→ ABOUT THIS EXERCISE
Keep only the lines of the data below that contain "case", and copy them.

→ THE DATA
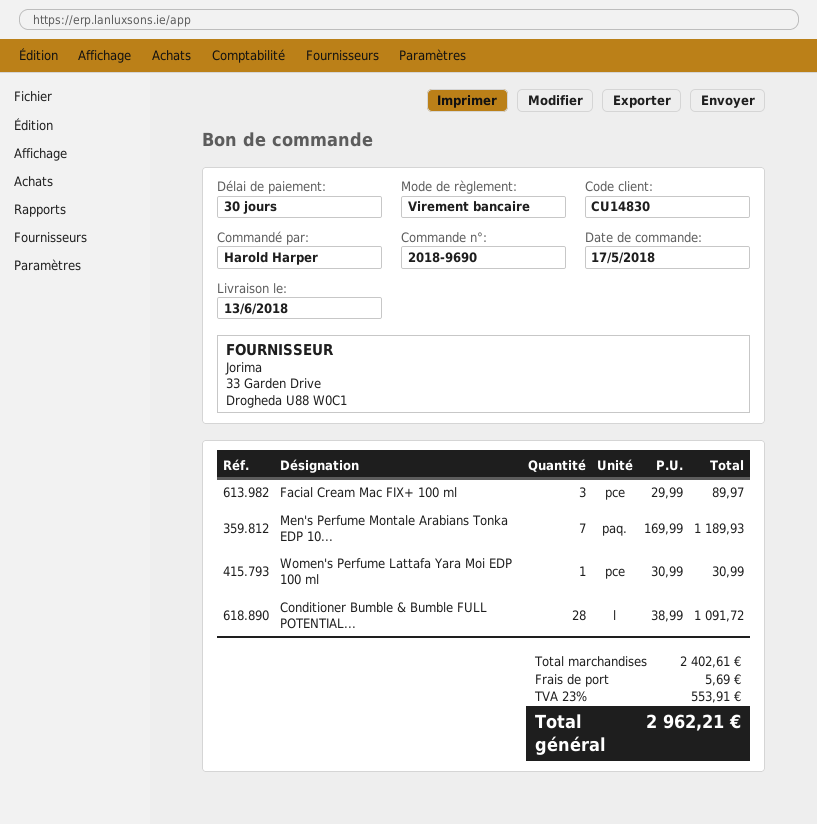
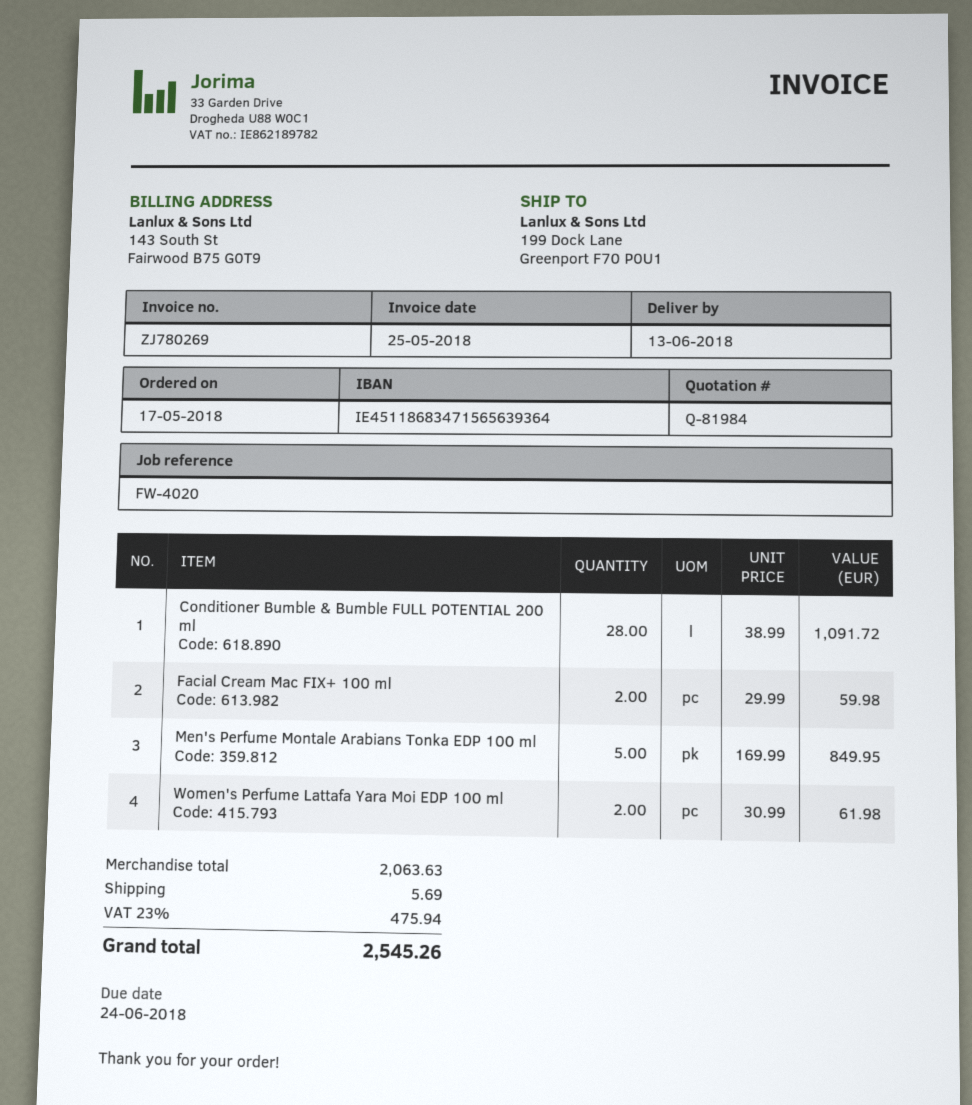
Facial Cream Mac FIX+ 100 ml: 3 x 29.99 = 89.97 -> 2 x 29.99 = 59.98
Men's Perfume Montale Arabians Tonka EDP 10...: 7 x 169.99 = 1189.93 -> 5 x 169.99 = 849.95
Women's Perfume Lattafa Yara Moi EDP 100 ml: 1 x 30.99 = 30.99 -> 2 x 30.99 = 61.98
subtotal: 2402.61 -> 2063.63
tax: 23% = 553.91 -> 23% = 475.94
total: 2962.21 -> 2545.26

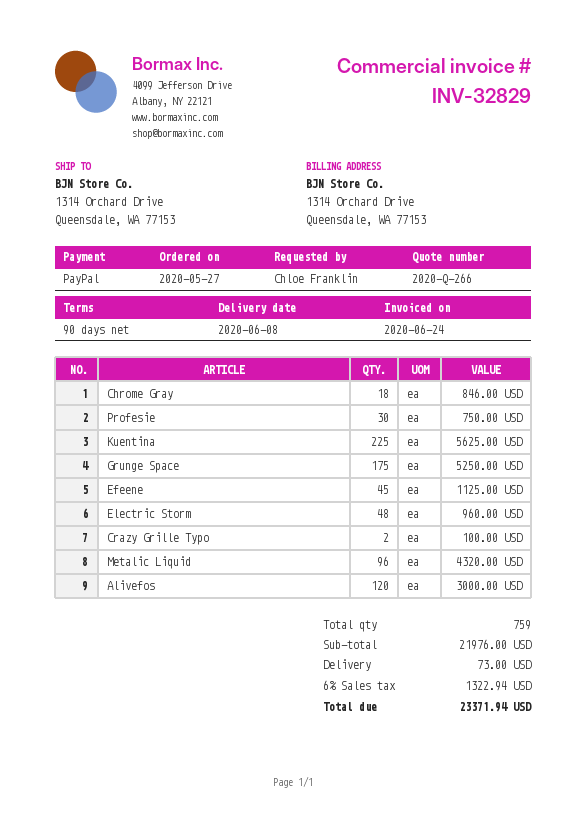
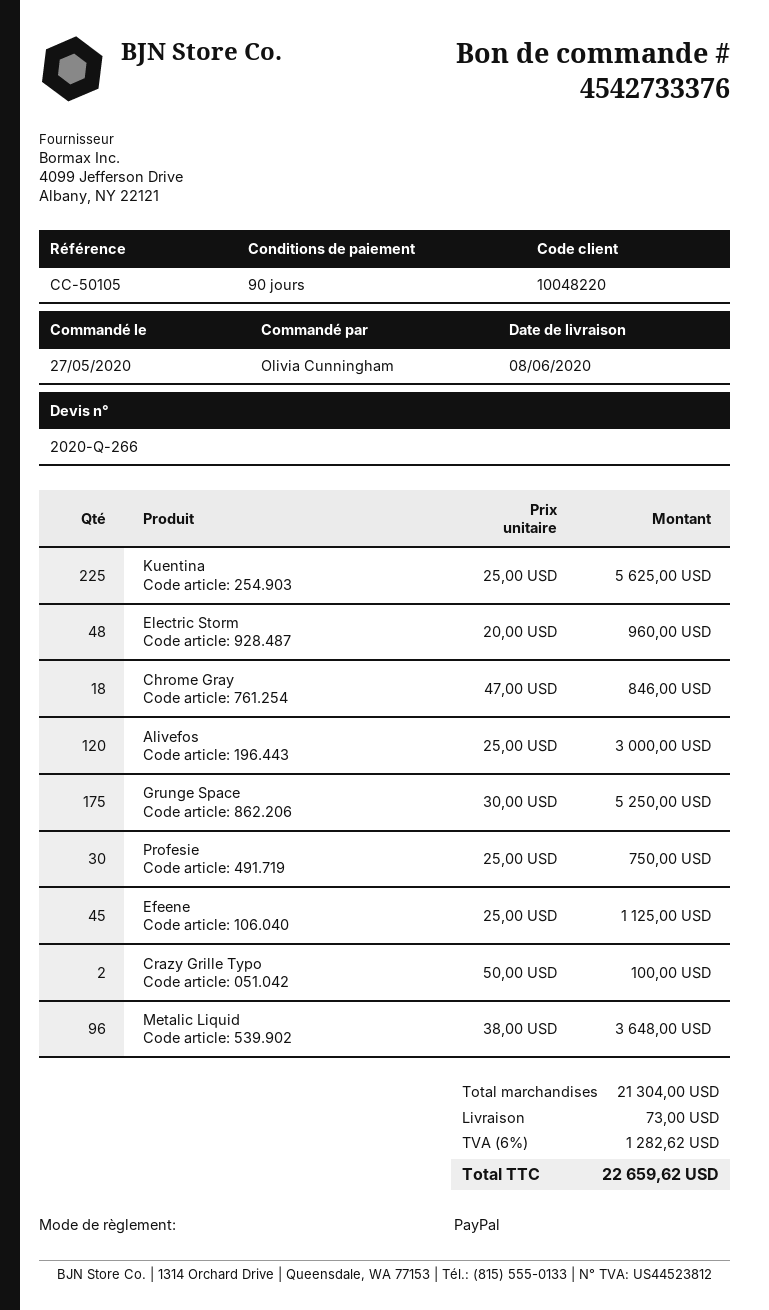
ordered by: Chloe Franklin -> Olivia Cunningham
Metalic Liquid: 96 for 4320.00 -> 96 for 3648.00
subtotal: 21976.00 -> 21304.00
tax: 6% = 1322.94 -> 6% = 1282.62
total: 23371.94 -> 22659.62

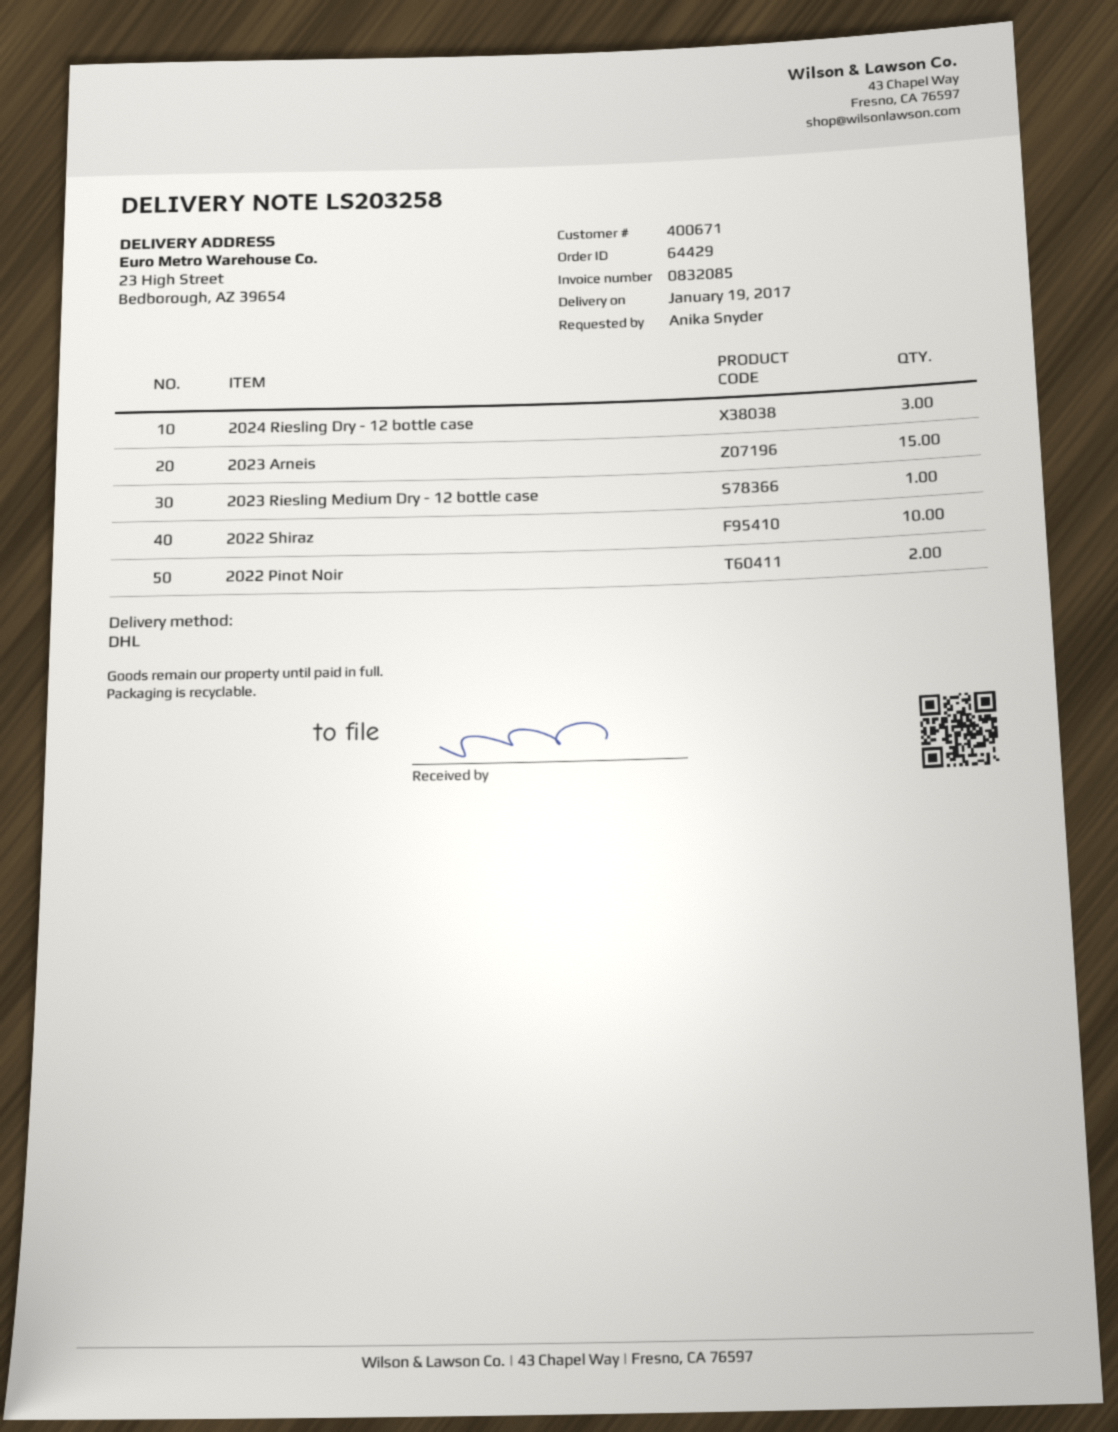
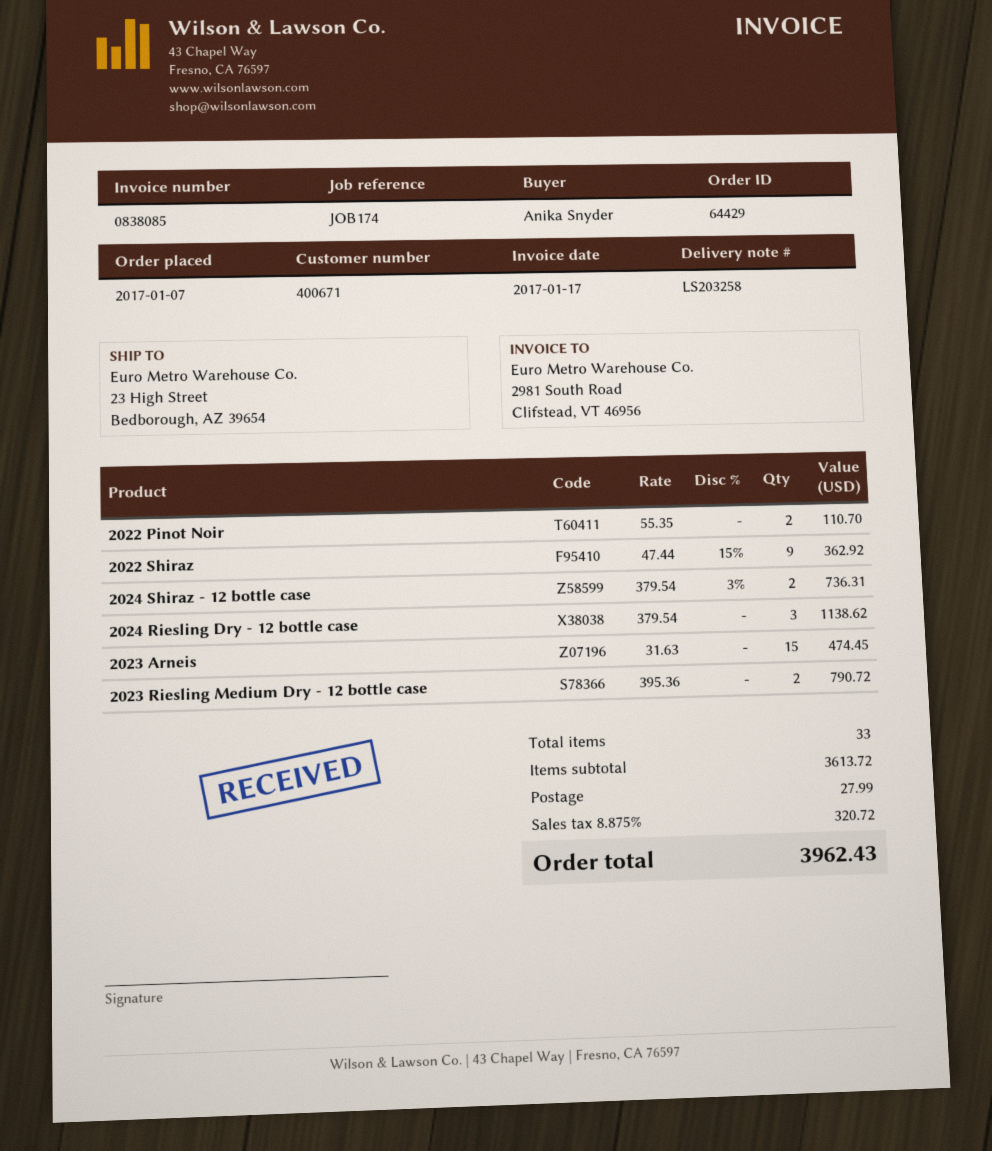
invoice number: 0832085 -> 0838085
2023 Riesling Medium Dry - 12 bottle case: 1 -> 2
2022 Shiraz: 10 -> 9
2024 Shiraz - 12 bottle case: none -> 2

→ ANSWER TO THIS TASK
2023 Riesling Medium Dry - 12 bottle case: 1 -> 2
2024 Shiraz - 12 bottle case: none -> 2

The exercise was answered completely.